▶ Required work:
Images excluded, return every record exactly as it reads.

▶

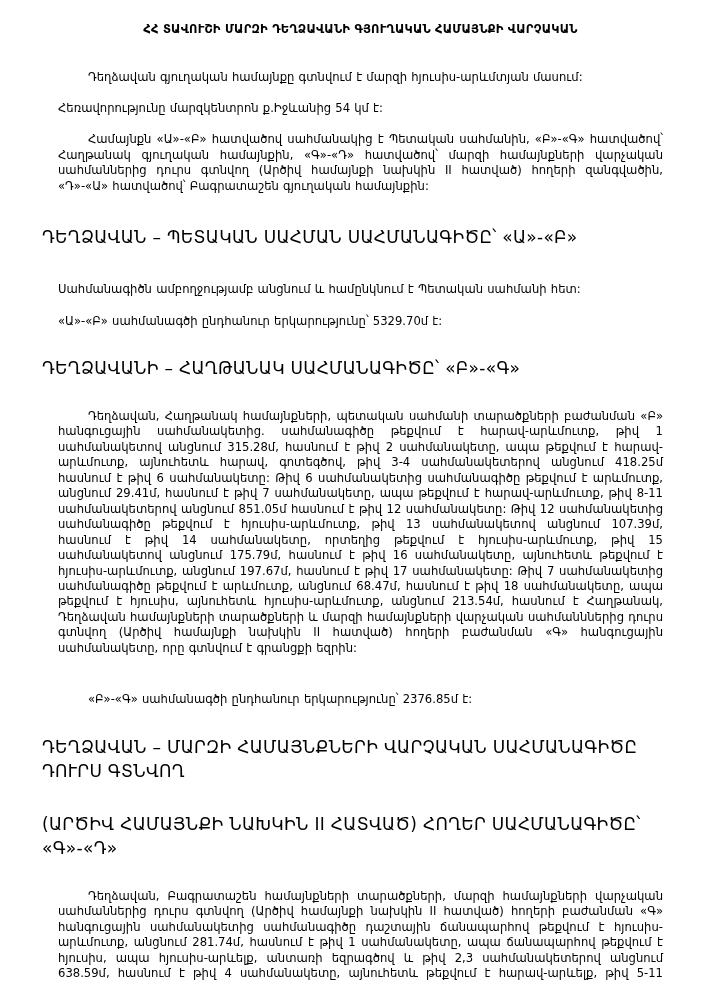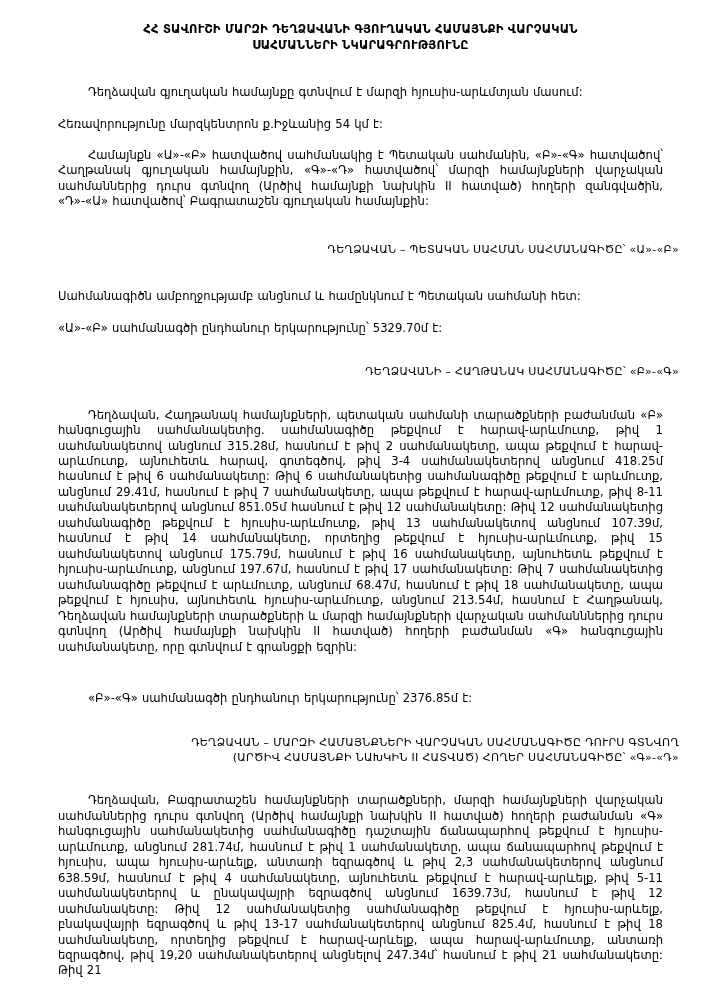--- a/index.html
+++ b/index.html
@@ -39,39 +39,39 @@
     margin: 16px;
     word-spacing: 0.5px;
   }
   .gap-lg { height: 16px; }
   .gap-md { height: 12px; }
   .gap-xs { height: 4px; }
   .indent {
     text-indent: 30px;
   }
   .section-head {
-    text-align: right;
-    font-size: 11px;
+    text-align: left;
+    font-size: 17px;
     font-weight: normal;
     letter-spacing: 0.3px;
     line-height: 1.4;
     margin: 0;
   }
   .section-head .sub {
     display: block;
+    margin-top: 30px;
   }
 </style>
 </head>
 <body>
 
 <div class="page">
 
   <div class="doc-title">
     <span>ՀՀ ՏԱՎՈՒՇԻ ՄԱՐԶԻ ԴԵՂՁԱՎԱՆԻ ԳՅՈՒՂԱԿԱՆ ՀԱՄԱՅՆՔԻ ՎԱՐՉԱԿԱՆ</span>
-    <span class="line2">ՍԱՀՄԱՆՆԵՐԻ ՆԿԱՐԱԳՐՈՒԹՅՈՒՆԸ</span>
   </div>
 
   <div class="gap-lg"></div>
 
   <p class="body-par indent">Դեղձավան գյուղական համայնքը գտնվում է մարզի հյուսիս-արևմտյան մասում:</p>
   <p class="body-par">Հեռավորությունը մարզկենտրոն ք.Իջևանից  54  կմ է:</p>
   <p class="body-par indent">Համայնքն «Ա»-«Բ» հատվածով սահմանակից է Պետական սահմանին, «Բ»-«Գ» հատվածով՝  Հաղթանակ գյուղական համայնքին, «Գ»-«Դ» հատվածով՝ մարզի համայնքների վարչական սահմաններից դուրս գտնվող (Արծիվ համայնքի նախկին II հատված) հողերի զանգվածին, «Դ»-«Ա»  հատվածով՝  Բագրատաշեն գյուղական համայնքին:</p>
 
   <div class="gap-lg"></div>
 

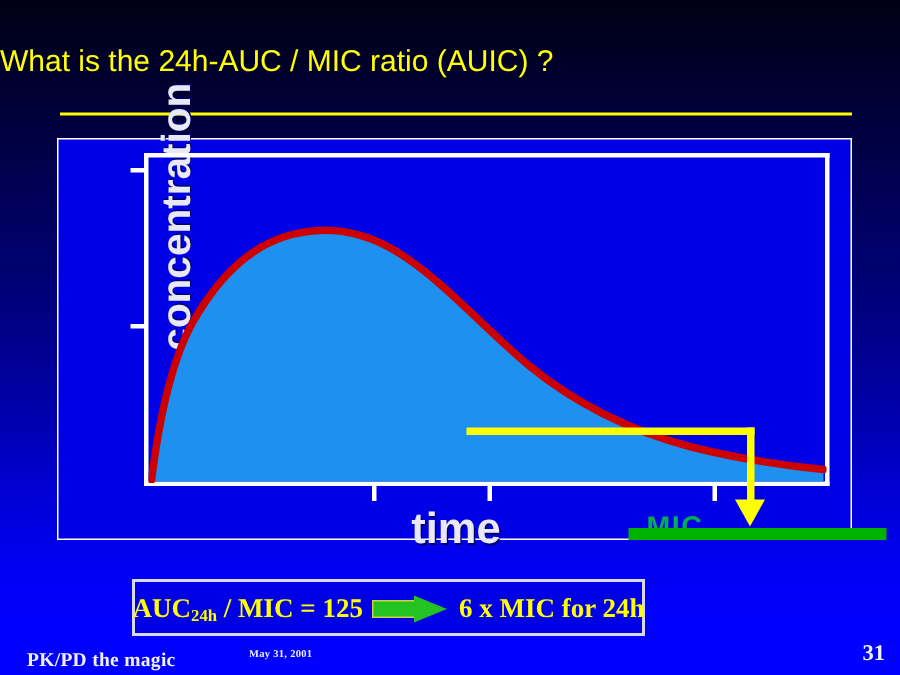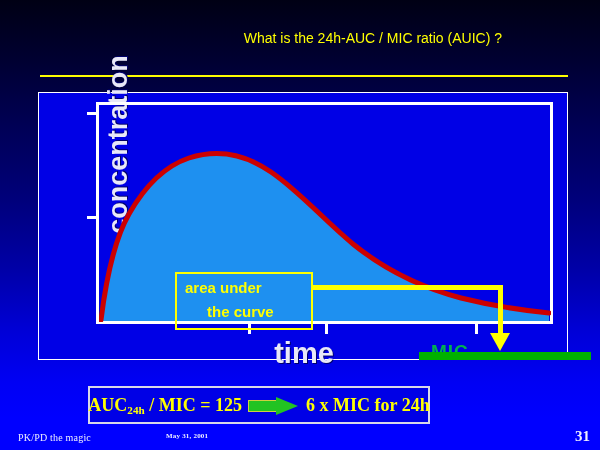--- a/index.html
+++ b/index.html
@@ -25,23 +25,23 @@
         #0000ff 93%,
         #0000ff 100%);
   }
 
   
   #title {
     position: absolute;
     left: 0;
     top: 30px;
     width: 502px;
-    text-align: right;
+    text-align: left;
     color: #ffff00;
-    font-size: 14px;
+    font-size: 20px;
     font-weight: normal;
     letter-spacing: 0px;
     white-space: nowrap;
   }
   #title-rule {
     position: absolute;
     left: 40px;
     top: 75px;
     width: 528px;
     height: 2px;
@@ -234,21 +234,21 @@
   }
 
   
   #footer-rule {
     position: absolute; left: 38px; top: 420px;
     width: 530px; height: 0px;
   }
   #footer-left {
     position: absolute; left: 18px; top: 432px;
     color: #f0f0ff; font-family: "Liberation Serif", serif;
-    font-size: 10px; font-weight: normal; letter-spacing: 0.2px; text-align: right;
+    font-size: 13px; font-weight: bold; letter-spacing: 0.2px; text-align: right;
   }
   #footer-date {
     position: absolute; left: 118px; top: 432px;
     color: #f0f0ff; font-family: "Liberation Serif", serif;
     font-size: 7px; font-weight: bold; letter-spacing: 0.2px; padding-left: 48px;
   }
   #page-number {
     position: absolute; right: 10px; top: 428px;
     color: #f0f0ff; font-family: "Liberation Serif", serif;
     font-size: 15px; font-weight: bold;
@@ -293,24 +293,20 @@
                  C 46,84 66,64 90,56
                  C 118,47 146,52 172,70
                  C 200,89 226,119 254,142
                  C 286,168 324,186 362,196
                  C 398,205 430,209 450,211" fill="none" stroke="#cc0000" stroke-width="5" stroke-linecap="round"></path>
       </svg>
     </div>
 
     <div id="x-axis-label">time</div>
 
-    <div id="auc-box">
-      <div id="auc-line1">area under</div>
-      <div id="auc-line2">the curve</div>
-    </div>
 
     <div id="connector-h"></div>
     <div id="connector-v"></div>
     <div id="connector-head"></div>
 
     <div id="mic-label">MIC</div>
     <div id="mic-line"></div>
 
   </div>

◀

▶ Result for this task:
--- a/index.html
+++ b/index.html
@@ -39,39 +39,39 @@
     margin: 16px;
     word-spacing: 0.5px;
   }
   .gap-lg { height: 16px; }
   .gap-md { height: 12px; }
   .gap-xs { height: 4px; }
   .indent {
     text-indent: 30px;
   }
   .section-head {
-    text-align: right;
-    font-size: 11px;
+    text-align: left;
+    font-size: 17px;
     font-weight: normal;
     letter-spacing: 0.3px;
     line-height: 1.4;
     margin: 0;
   }
   .section-head .sub {
     display: block;
+    margin-top: 30px;
   }
 </style>
 </head>
 <body>
 
 <div class="page">
 
   <div class="doc-title">
     <span>ՀՀ ՏԱՎՈՒՇԻ ՄԱՐԶԻ ԴԵՂՁԱՎԱՆԻ ԳՅՈՒՂԱԿԱՆ ՀԱՄԱՅՆՔԻ ՎԱՐՉԱԿԱՆ</span>
-    <span class="line2">ՍԱՀՄԱՆՆԵՐԻ ՆԿԱՐԱԳՐՈՒԹՅՈՒՆԸ</span>
   </div>
 
   <div class="gap-lg"></div>
 
   <p class="body-par indent">Դեղձավան գյուղական համայնքը գտնվում է մարզի հյուսիս-արևմտյան մասում:</p>
   <p class="body-par">Հեռավորությունը մարզկենտրոն ք.Իջևանից  54  կմ է:</p>
   <p class="body-par indent">Համայնքն «Ա»-«Բ» հատվածով սահմանակից է Պետական սահմանին, «Բ»-«Գ» հատվածով՝  Հաղթանակ գյուղական համայնքին, «Գ»-«Դ» հատվածով՝ մարզի համայնքների վարչական սահմաններից դուրս գտնվող (Արծիվ համայնքի նախկին II հատված) հողերի զանգվածին, «Դ»-«Ա»  հատվածով՝  Բագրատաշեն գյուղական համայնքին:</p>
 
   <div class="gap-lg"></div>
 

--- a/index.html
+++ b/index.html
@@ -25,23 +25,23 @@
         #0000ff 93%,
         #0000ff 100%);
   }
 
   
   #title {
     position: absolute;
     left: 0;
     top: 30px;
     width: 502px;
-    text-align: right;
+    text-align: left;
     color: #ffff00;
-    font-size: 14px;
+    font-size: 20px;
     font-weight: normal;
     letter-spacing: 0px;
     white-space: nowrap;
   }
   #title-rule {
     position: absolute;
     left: 40px;
     top: 75px;
     width: 528px;
     height: 2px;
@@ -234,21 +234,21 @@
   }
 
   
   #footer-rule {
     position: absolute; left: 38px; top: 420px;
     width: 530px; height: 0px;
   }
   #footer-left {
     position: absolute; left: 18px; top: 432px;
     color: #f0f0ff; font-family: "Liberation Serif", serif;
-    font-size: 10px; font-weight: normal; letter-spacing: 0.2px; text-align: right;
+    font-size: 13px; font-weight: bold; letter-spacing: 0.2px; text-align: right;
   }
   #footer-date {
     position: absolute; left: 118px; top: 432px;
     color: #f0f0ff; font-family: "Liberation Serif", serif;
     font-size: 7px; font-weight: bold; letter-spacing: 0.2px; padding-left: 48px;
   }
   #page-number {
     position: absolute; right: 10px; top: 428px;
     color: #f0f0ff; font-family: "Liberation Serif", serif;
     font-size: 15px; font-weight: bold;
@@ -293,24 +293,20 @@
                  C 46,84 66,64 90,56
                  C 118,47 146,52 172,70
                  C 200,89 226,119 254,142
                  C 286,168 324,186 362,196
                  C 398,205 430,209 450,211" fill="none" stroke="#cc0000" stroke-width="5" stroke-linecap="round"></path>
       </svg>
     </div>
 
     <div id="x-axis-label">time</div>
 
-    <div id="auc-box">
-      <div id="auc-line1">area under</div>
-      <div id="auc-line2">the curve</div>
-    </div>
 
     <div id="connector-h"></div>
     <div id="connector-v"></div>
     <div id="connector-head"></div>
 
     <div id="mic-label">MIC</div>
     <div id="mic-line"></div>
 
   </div>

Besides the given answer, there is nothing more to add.